A key issue in the strike is a clause in the hospital administration's final contract offer, which states: "The association [the union], its officers, agents, representatives and members shall not publicly criticize, ridicule or make any statement which disparages or is derogatory of Temple, or...management officers."
In a live television interview on the picket line the morning of the walkout, Patricia Eakin, state president of PASNAP and a nurse at the hospital, stated that the proposed "gag clause" would have prevented nurses from speaking out against the recent closing of the Northeast branch of the hospital, which served a poor community.
The clause would also forbid nurses from speaking out about the cuts in staffing levels. "If this strike was just about pay, we would not be out here," Eakin said. "I really think they're trying to break the union...This gag rule is unacceptable." She said that during the bargaining, union negotiators were told by a hospital representative that "If you want constitutional rights, go elsewhere."
A nurse who was handing out informational flyers explained that the main issue for her and her coworkers was adequate staffing levels, not money. Recently, administrators have been sending nurses home after four hours, saying that there's not enough work.
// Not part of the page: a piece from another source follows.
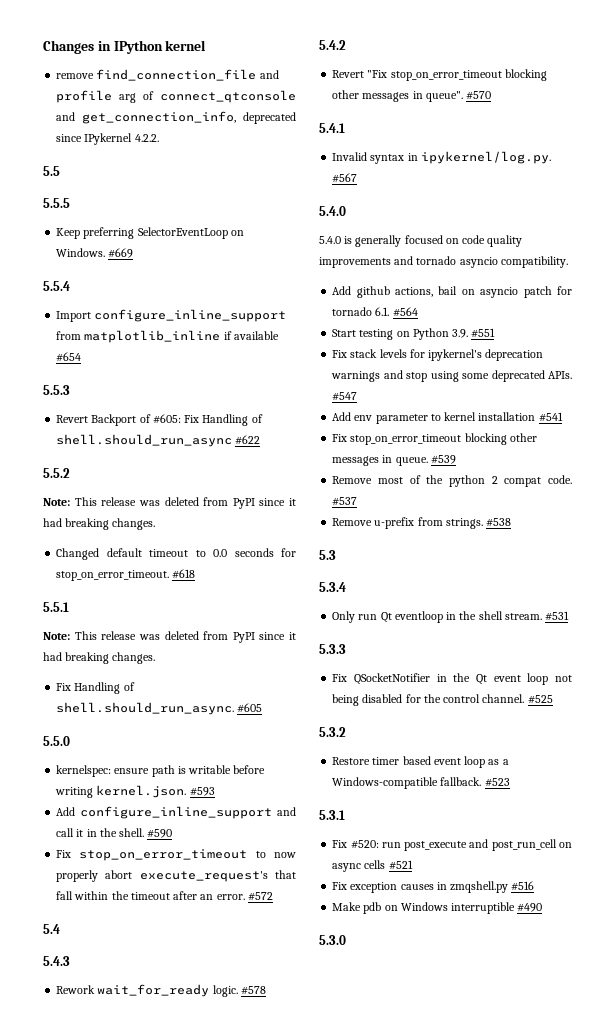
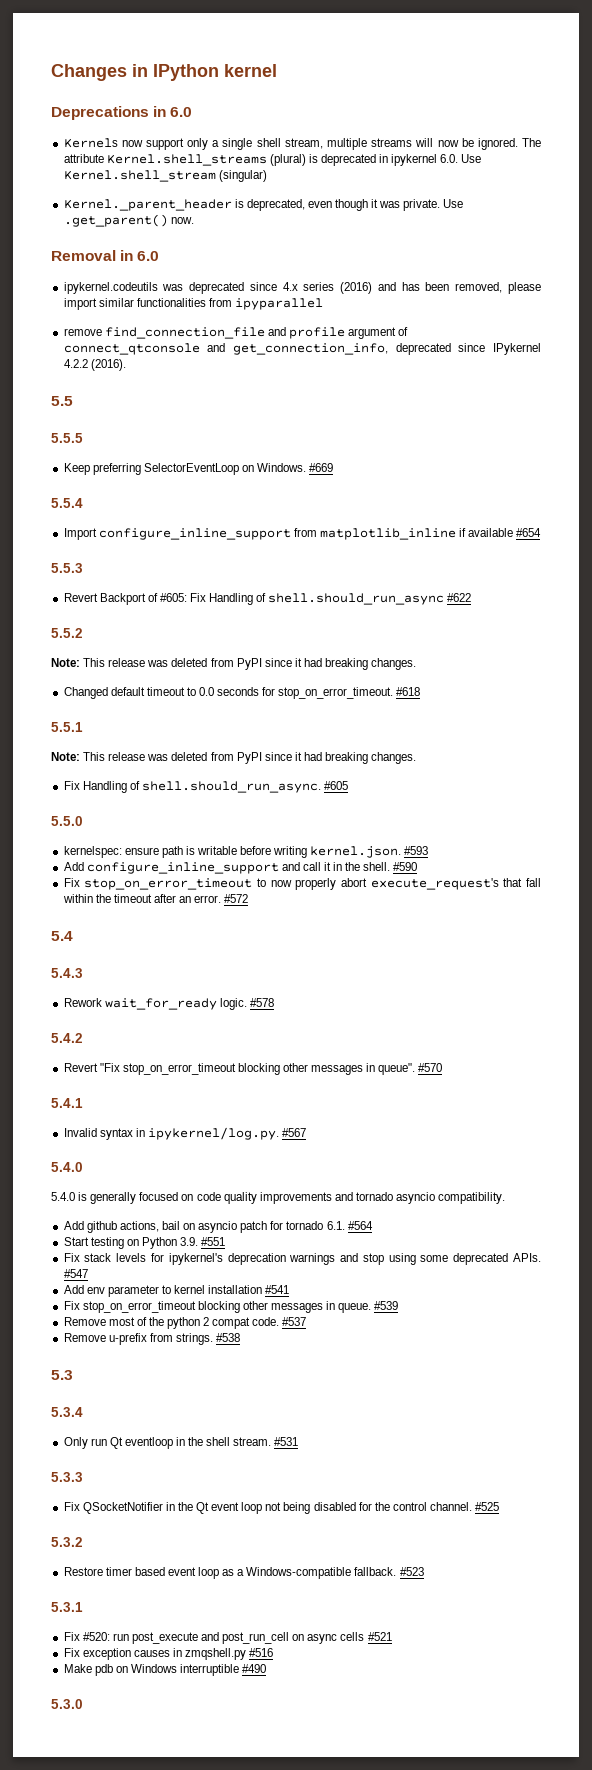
(207, 45) none -> [51,106,193,120] [63,138,541,150] [63,154,482,166] [63,170,267,182] [63,199,464,211] [63,214,194,227] [51,250,160,261] [63,282,541,294] [63,298,324,310] // Deprecations in 6.0 // Kernels now support only a single shell stream, multiple streams will now be ignored. The attribute Kernel.shell_streams (plural) is deprecated in ipykernel 6.0. Use Kernel.shell_stream (singular) // Kernel._parent_header is deprecated, even though it was private. Use .get_parent() now. // Removal in 6.0 // ipykernel.codeutils was deprecated since 4.x series (2016) and has been removed, please import similar functionalities from ipyparallel
[119,93,137,103] arg -> [348,327,397,339] argument
[134,134,159,142] 4.2.2. -> [63,359,126,371] 4.2.2 (2016).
But then the hospital wasn't prepared for a large influx of patients from the emergency room.
For about 25 years, employees have had free tuition for themselves, spouses and their children at Temple University. For many, this has been a major reason to work there. Yet one year ago, the administration ended this benefit for all hospital workers. A hearing officer for the Pennsylvania Labor Relations Board has ruled that Temple Hospital violated the old contract, but PASNAP expects the ruling to be appealed.
In current negotiations, management wants to double and triple workers' payroll deduction for health insurance. The employers are also proposing a 4 percent pay increase over three years, while the union wants 14.5 percent over four years.
Management is playing hardball. The hospital bosses prepared for the strike by going to HealthSource Global Staffing, a California company that specializes in strikebreakers. The scabs include some 850 nurses and technicians. According to PASNAP:
In addition to the cost of the replacement workers' high-salaries, which can reach over $10,000 per week, the hospital is spending nearly $2 million on the strikebreaker agency overhead, luxury hotel rooms, meals, transportation, extra security and airfare. Temporary replacement workers have been flown in to Philadelphia from 42 states across the country.
Some Temple University students have formed TU Students for Nurses and Allied Professionals," and the group sponsored an informational picket line outside the campus administration building on the Friday before the strike. They have also hosted a fundraising event.